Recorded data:
* * * * *
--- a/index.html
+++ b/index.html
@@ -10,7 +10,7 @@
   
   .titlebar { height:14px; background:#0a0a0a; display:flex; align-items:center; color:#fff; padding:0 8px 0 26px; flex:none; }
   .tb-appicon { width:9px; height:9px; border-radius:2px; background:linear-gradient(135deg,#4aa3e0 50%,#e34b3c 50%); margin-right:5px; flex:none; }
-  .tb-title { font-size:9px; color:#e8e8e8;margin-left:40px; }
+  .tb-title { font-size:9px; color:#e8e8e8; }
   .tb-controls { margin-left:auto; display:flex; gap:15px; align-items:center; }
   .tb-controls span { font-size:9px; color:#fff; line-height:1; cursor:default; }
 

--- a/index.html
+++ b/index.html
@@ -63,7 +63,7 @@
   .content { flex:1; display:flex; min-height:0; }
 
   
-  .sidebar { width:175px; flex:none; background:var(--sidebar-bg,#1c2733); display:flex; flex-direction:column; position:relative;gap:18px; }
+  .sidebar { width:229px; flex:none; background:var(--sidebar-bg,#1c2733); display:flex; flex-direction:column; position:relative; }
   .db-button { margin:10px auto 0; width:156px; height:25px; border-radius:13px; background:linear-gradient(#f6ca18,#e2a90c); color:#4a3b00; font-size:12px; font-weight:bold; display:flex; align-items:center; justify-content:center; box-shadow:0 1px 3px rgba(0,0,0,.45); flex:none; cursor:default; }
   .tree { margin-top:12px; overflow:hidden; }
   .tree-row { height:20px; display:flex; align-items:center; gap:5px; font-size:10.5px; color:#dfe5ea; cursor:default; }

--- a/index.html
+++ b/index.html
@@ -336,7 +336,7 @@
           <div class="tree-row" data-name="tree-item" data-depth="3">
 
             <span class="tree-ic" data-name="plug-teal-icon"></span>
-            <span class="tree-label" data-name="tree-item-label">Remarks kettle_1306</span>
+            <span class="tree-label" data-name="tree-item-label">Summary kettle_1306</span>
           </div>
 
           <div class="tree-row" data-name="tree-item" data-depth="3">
* * * * *
## Task goal
Could you restate, word for word, every line from the one containing "-336,7 +336,7 @@" through the last line of the records above, and nothing more?

## Completed task
@@ -336,7 +336,7 @@
           <div class="tree-row" data-name="tree-item" data-depth="3">
 
             <span class="tree-ic" data-name="plug-teal-icon"></span>
-            <span class="tree-label" data-name="tree-item-label">Remarks kettle_1306</span>
+            <span class="tree-label" data-name="tree-item-label">Summary kettle_1306</span>
           </div>
 
           <div class="tree-row" data-name="tree-item" data-depth="3">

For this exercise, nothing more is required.